11.

Dans l'envol de sa cape noire doublée de rouge, en cape, bottes et ceinturon d'armes étranges, le capitaine de l'Arcadia fit son entrée sur la Passerelle du Suprême, accompagné d'un massif gars en t-shirt rayé et d'une jeune femme blonde toute aussi armée.

- Où est Mylon ? C'est lui que je voulais voir !

- Il aborde le Massacreur, avec des commandos et quelques Aspirants.

- L'abordage est une affaire de Pirates ! jeta froidement Albator. Vous n'y connaissez rien, Militaires ! Pourquoi me fixez-vous ainsi, Capitaine Do ? Un problème ?

- Je n'ai pas l'habitude de parler à quelqu'un dont le masque d'argent me dissimule presque tout le visage !

- C'est ainsi, siffla Albator.

- Pour votre protection, ou celle d'autres personnes ? insista Irha.

- Le capitaine n'a pas de questions à supporter ! siffla la jeune Pirate blonde, toute de rose vêtue.

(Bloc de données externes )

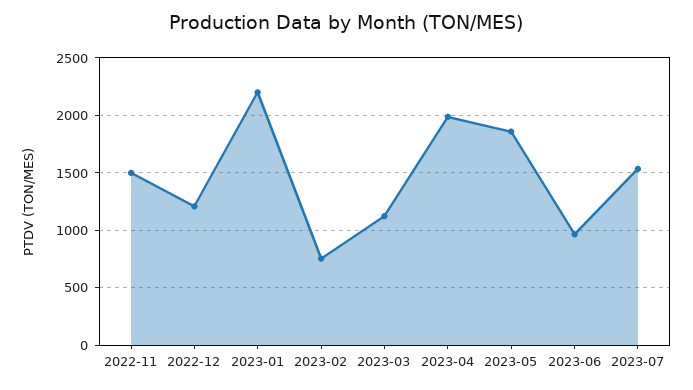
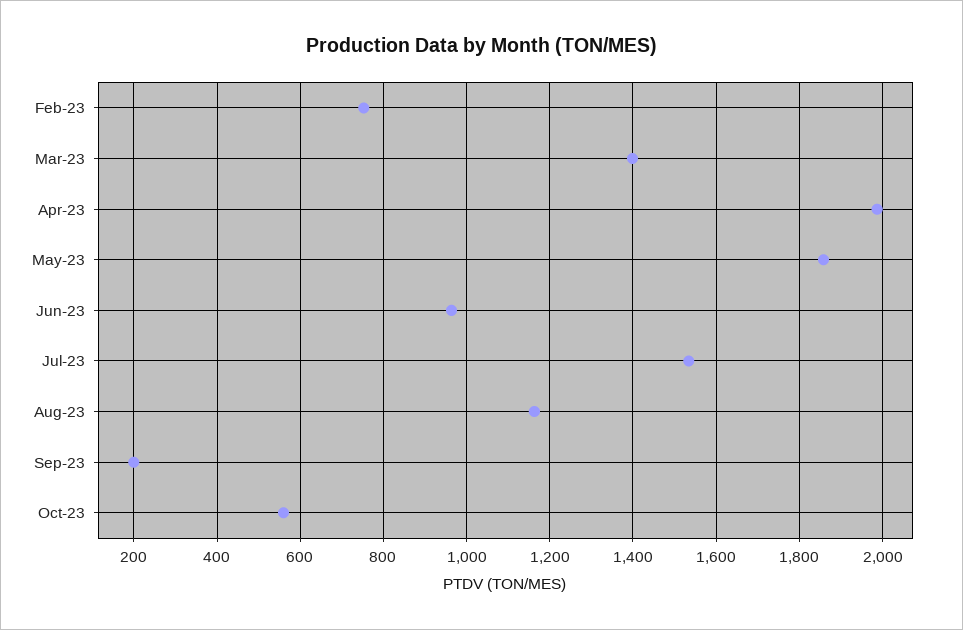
2022-11: 1500 -> none
2022-12: 1200 -> none
2023-01: 2200 -> none
2023-03: 1100 -> 1400
Aug-23: none -> 1160
Sep-23: none -> 200
Oct-23: none -> 560

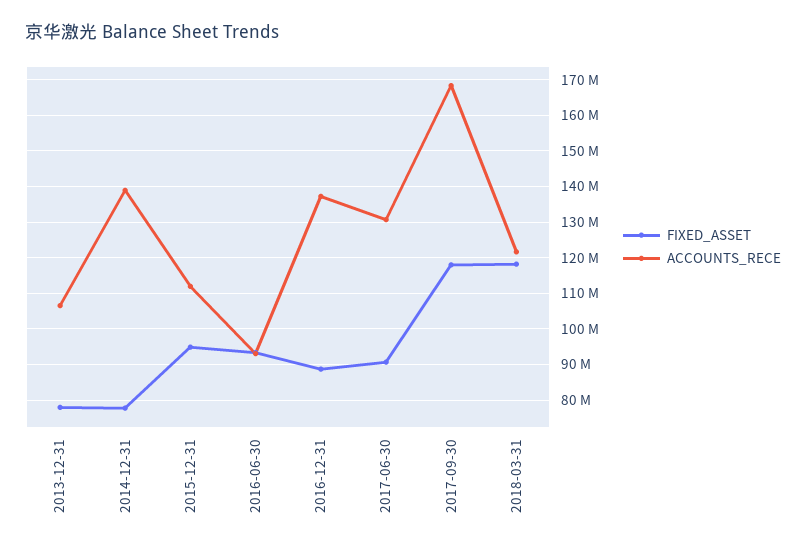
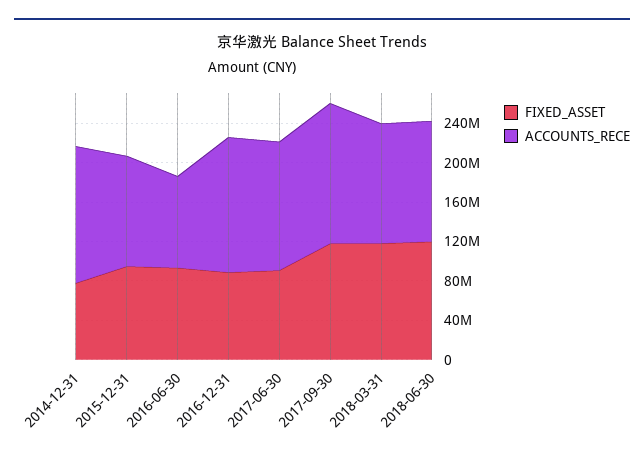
FIXED_ASSET, 2013-12-31: 78000000 -> none
ACCOUNTS_RECE, 2013-12-31: 106000000 -> none
ACCOUNTS_RECE, 2017-09-30: 168000000 -> 140000000
FIXED_ASSET, 2018-06-30: none -> 120000000
ACCOUNTS_RECE, 2018-06-30: none -> 120000000

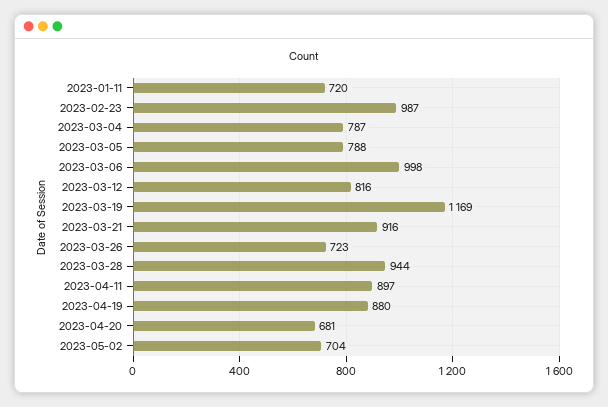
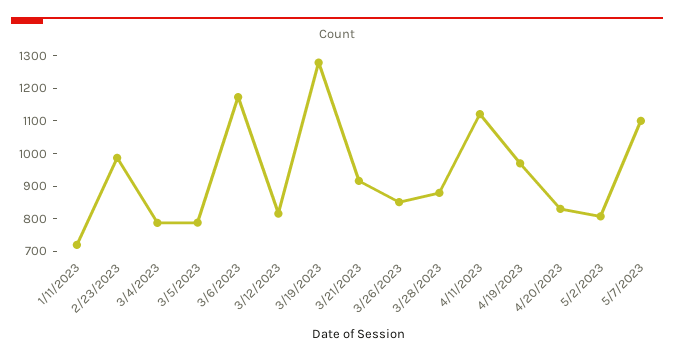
2023-03-06: 998 -> 1175
2023-03-19: 1169 -> 1275
2023-03-26: 723 -> 850
2023-03-28: 944 -> 875
2023-04-11: 897 -> 1125
2023-04-19: 880 -> 975
2023-04-20: 681 -> 825
2023-05-02: 704 -> 800
5/7/2023: none -> 1100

Je m'appelle Kei Yuki.

- Nous sommes venus aider, si possible, mais si vous nous insultez, nous pouvons parfaitement repartir ! Moi, je suis Yattaran. Vous prenez l'aide de notre capitaine ou nous repartons ! La guerre de Pirates, nous connaissons, mais nous n'en risquerons pas une pour des Militaires si vous nous rejetez !

- Sur ce dernier point, je n'ai pas le luxe de refuser votre assistance, capitaine Albator.

Albator consulta sa tablette.

- Il y a un certain Anthénor Xendris à ce bord. Puis-je m'entretenir avec lui ?

Valandra s'avança, impressionnée, mais déterminée.

- Anthénor est parti avec le Colonel Desteyn !

- Oh non…

Battant en retraite, Albator quitta précipitamment les lieux avec son étrange escorte.

- Mais qu'est-ce que j'ai dit de mal ? s'étonna Valandra. Il va nous abandonner ?


Menant sa petite troupe dans une opération folle de tentative de s'assurer de la Passerelle du Massacreur et de son capitaine au passage, Mylon progressait lentement dans le labyrinthe du croiseur.

- Il faut tout surveiller, devant, derrière, et à tous les niveaux ! rappela-t-il. Les Pirates savent que nous sommes là, ils n'attendent que le meilleur endroit à leur bord pour nous piéger ! Il nous faudra faire feu les premiers ! Et aucune pitié !


Gwendaléone avait ramené un prisonnier volontaire à son capitaine.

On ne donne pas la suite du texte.